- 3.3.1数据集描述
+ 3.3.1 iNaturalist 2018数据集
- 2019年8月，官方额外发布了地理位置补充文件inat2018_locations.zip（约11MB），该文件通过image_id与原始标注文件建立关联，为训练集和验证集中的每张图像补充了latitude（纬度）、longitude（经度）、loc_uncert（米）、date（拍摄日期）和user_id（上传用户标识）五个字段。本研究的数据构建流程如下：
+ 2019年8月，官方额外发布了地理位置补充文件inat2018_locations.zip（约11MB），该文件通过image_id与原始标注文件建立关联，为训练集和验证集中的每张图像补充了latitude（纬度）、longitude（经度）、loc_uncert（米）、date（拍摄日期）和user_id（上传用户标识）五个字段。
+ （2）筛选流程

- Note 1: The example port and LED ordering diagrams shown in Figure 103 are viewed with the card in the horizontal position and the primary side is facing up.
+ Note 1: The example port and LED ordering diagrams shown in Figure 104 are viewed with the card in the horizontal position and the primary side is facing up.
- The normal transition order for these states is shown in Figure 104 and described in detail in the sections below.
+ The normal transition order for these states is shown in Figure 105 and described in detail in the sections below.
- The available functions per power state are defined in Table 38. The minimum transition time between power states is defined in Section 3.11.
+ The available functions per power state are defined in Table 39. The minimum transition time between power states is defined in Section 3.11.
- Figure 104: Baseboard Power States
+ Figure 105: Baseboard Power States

================================

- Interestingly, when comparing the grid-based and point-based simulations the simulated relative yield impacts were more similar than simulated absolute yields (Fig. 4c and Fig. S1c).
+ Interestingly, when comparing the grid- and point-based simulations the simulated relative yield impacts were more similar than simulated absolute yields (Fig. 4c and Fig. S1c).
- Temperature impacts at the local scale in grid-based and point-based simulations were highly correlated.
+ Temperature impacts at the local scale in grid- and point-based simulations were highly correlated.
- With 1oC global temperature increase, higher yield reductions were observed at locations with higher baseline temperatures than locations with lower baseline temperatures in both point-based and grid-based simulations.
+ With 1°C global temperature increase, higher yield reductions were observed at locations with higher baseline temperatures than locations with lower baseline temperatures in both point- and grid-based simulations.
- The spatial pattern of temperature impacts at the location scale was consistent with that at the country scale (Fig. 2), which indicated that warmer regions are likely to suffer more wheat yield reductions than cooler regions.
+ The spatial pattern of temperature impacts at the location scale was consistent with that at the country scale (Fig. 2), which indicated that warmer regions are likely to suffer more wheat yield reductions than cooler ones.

================================

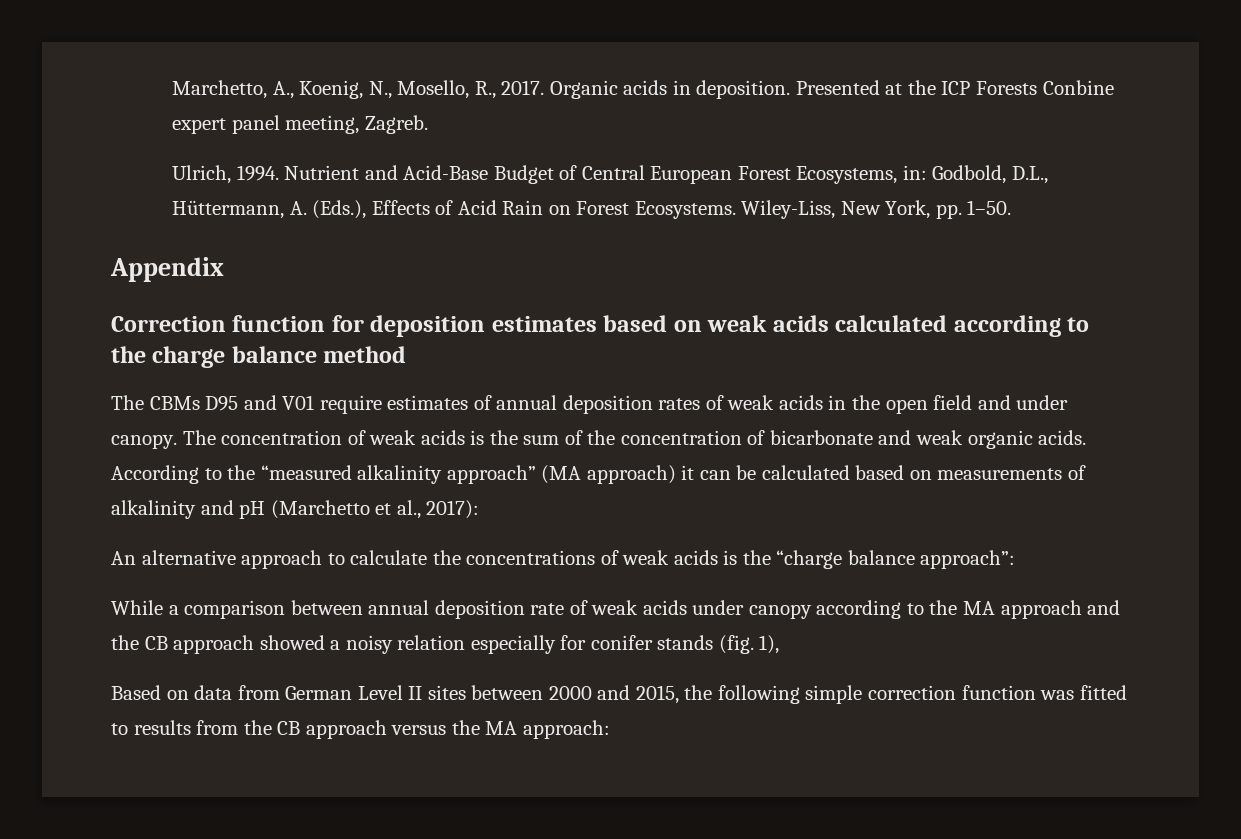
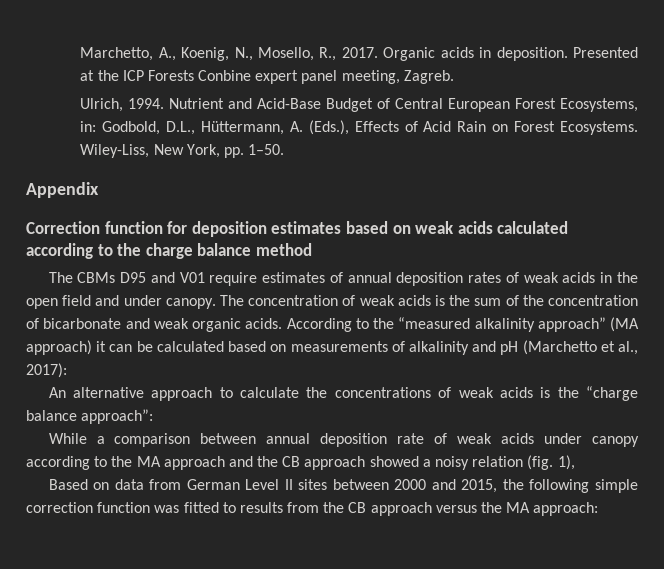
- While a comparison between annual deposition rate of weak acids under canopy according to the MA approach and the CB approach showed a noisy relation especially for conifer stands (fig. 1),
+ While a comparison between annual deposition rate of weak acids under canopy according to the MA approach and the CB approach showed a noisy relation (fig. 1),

================================

All lines above from the line with "- 3.3.1数据集描述" through the line with "- 2019年8月，官方额外", both included, are to be set down exactly, with nothing else.

- 3.3.1数据集描述
+ 3.3.1 iNaturalist 2018数据集
- 2019年8月，官方额外发布了地理位置补充文件inat2018_locations.zip（约11MB），该文件通过image_id与原始标注文件建立关联，为训练集和验证集中的每张图像补充了latitude（纬度）、longitude（经度）、loc_uncert（米）、date（拍摄日期）和user_id（上传用户标识）五个字段。本研究的数据构建流程如下：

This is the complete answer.